On the Violence of iPhones

First of all, don’t be put off by the pompous, academic title. Thomas Ostermeier’s extraordinary History of Violence, adapted from a much-discussed 2016 novel by the 27-year-old French literary star Édouard Louis, dramatizes a harrowing and gripping story of rape and attempted murder set on Christmas Eve, 2012. There’s nothing sleepy, distant, or pedantic about this Schaubühne production playing at St. Ann’s Warehouse (even if it is in German with English supertitles). It really ought to be titled Story of Violence.

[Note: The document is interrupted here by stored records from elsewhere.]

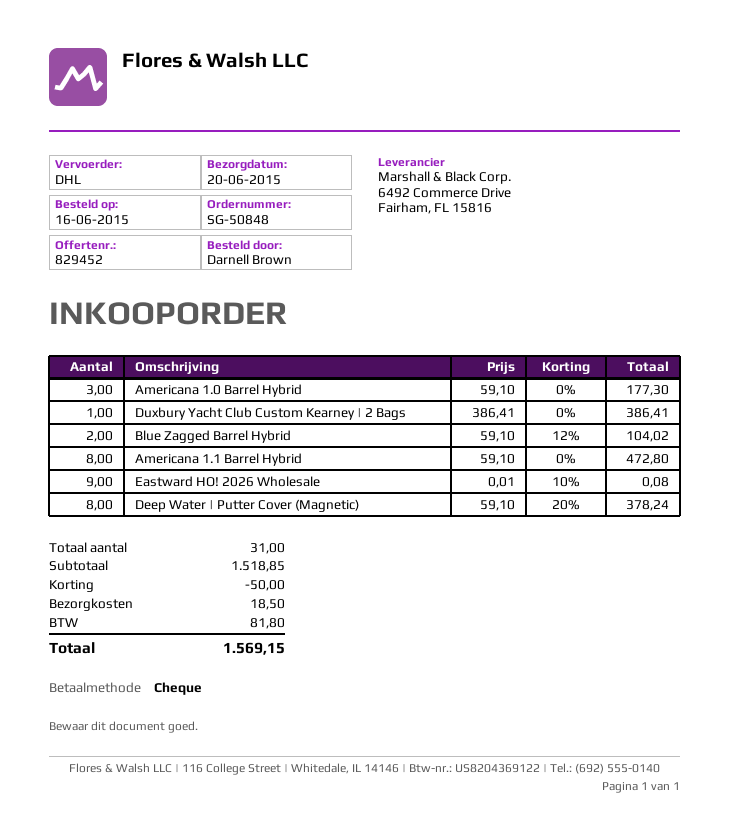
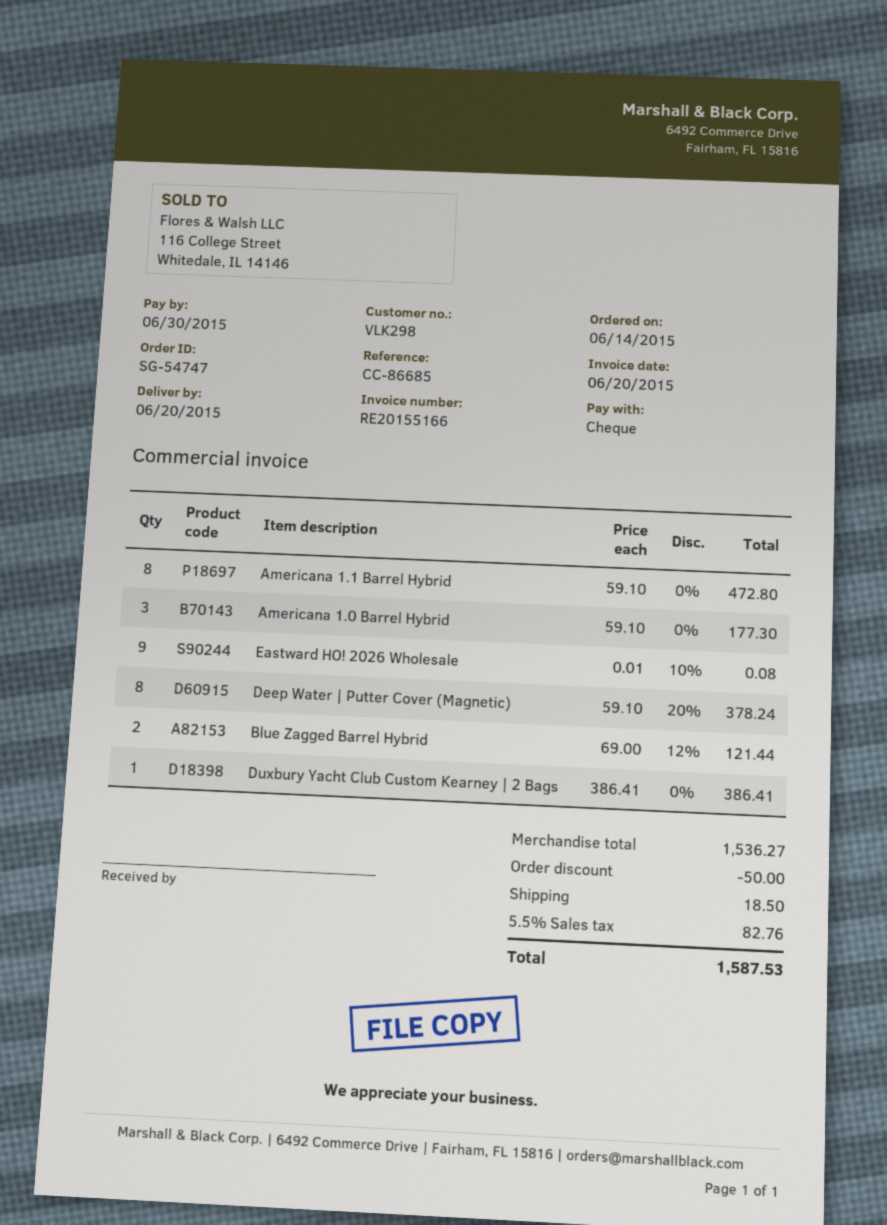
order number: SG-50848 -> SG-54747
order date: 2015-06-16 -> 2015-06-14
Blue Zagged Barrel Hybrid: 2 x 59.10 - 12% = 104.02 -> 2 x 69.00 - 12% = 121.44
subtotal: 1518.85 -> 1536.27
tax: 81.80 -> 82.76
total: 1569.15 -> 1587.53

Another suggestion: if you go (and you should), try to keep an open mind about the explicit representation of rape. Scenes depicting rape are almost always exploitative, I’m aware. Whatever criticality they might contain or intend is usually muddled by titillation. Ostermeier, though, sensitive as anyone to such contradictions, makes the violence here hideously realistic. It was the right choice. Seeing this crime in all its chaotic and shameful detail was the only way to keep it from sliding into metaphor, and allegory or metaphor would have softened and downplayed the particularized trauma that makes the story uniquely valuable.

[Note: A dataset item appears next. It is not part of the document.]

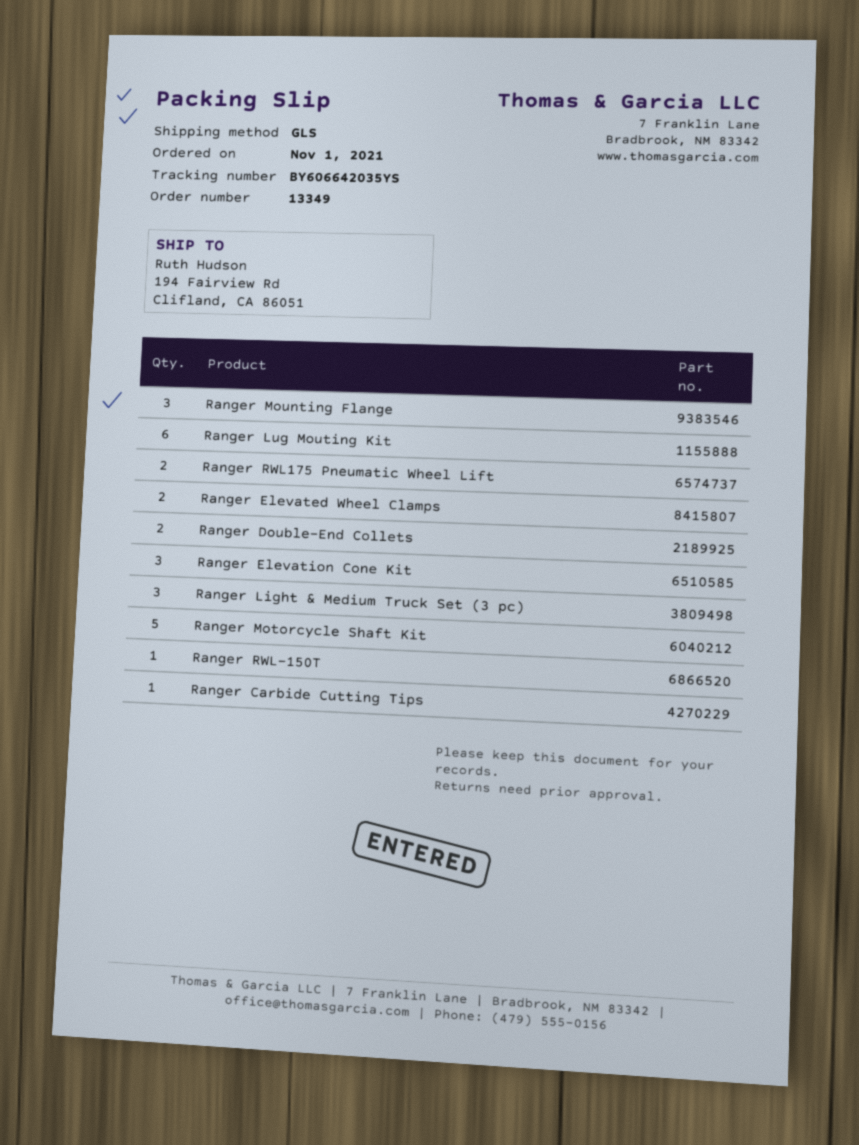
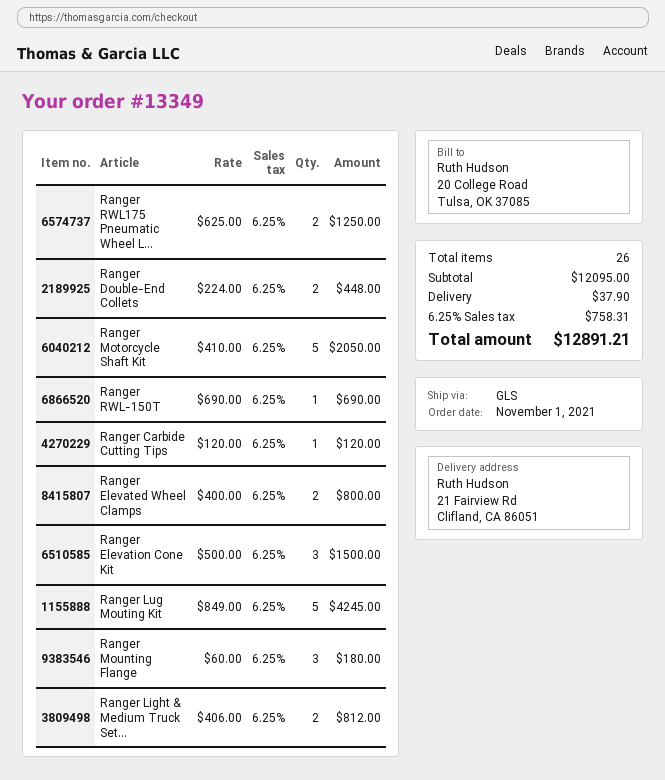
ship to: 194 Fairview Rd, Clifland, CA 86051 -> 21 Fairview Rd, Clifland, CA 86051
Ranger Lug Mouting Kit: 6 -> 5
Ranger Light & Medium Truck Set (3 pc): 3 -> 2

History of Violence is a work of autofiction that novelizes an attack that the author actually suffered shortly after moving to Paris for graduate school at age 20. Finally free to live openly as a gay man and intellectual, he was the first in his family to attend university, proud but also a bit conflicted about his great escape from the ignorance, racism and homophobic bullying of his working-class village in northern France. That escape—a self-discovering metamorphosis of Eddy Bellegueule into the pseudonymous Édouard Louis—was the subject of his debut novel The End of Eddy (2014), currently running in a British adaptation at BAM Fischer.

International literary stardom doesn’t get much more impressive than the coup of two adaptations of one’s first books running simultaneously in New York at high-profile theaters.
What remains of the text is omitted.